**Requirement**. The lines to copy are those holding the string "service" in the entries below.

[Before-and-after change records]

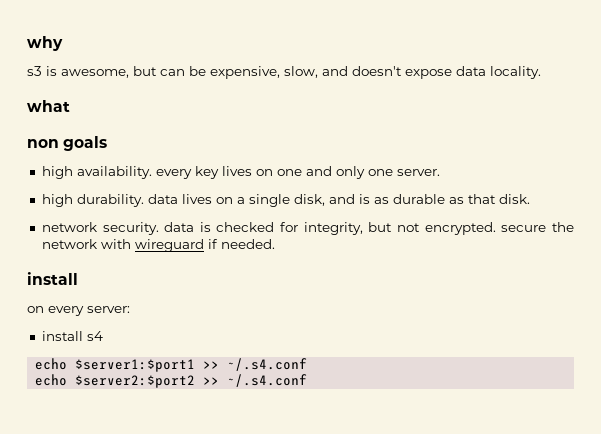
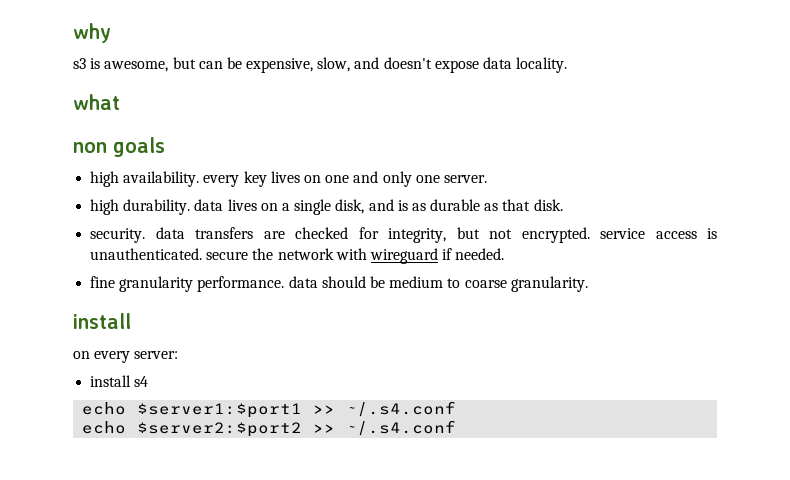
[41,222,97,232] network -> (563, 205) none
[199,222,211,232] is -> [195,227,285,239] transfers are
(496, 228) none -> [600,228,717,239] [90,248,203,260] service access is unauthenticated.
(275, 244) none -> [90,276,588,292] // fine granularity performance. data should be medium to coarse granularity.

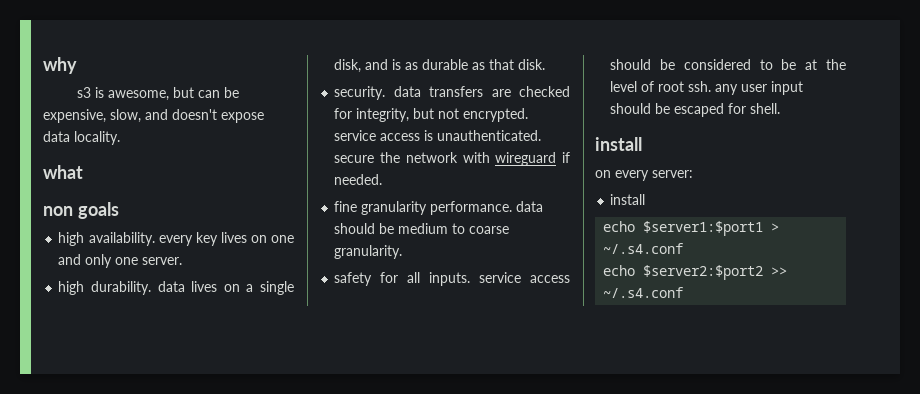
(588, 284) none -> [334,272,570,286] [610,59,846,70] [610,81,804,95] [610,103,781,117] // safety for all inputs. service access should be considered to be at the level of root ssh. any user input should be escaped for shell.
[134,376,149,387] s4 -> (646, 199) none
[313,405,336,414] >> -> [771,223,780,232] >

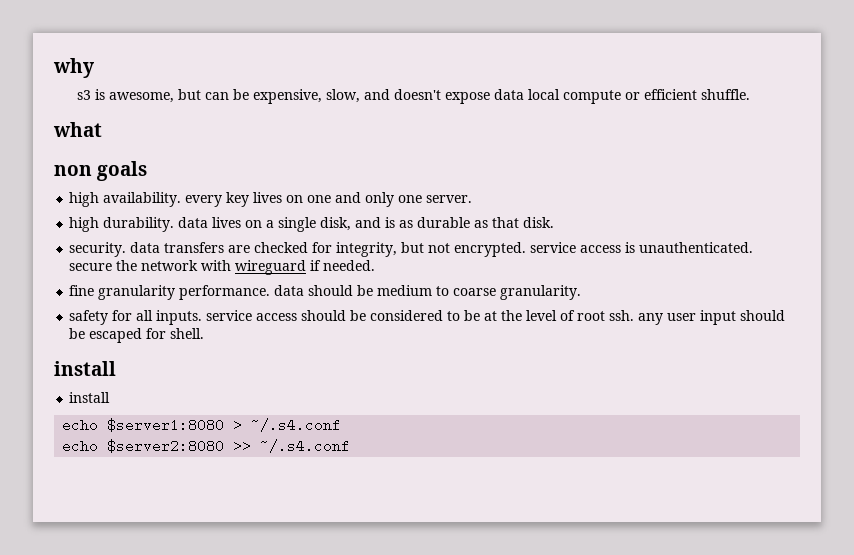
[74,131,120,145] locality. -> [527,89,750,104] local compute or efficient shuffle.
[595,170,693,181] // on every server: -> (116, 368) none
[643,221,764,236] $server1:$port1 -> [107,418,225,432] $server1:8080
[643,265,764,280] $server2:$port2 -> [107,439,225,453] $server2:8080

**Answer space**.
(496, 228) none -> [600,228,717,239] [90,248,203,260] service access is unauthenticated.
(588, 284) none -> [334,272,570,286] [610,59,846,70] [610,81,804,95] [610,103,781,117] // safety for all inputs. service access should be considered to be at the level of root ssh. any user input should be escaped for shell.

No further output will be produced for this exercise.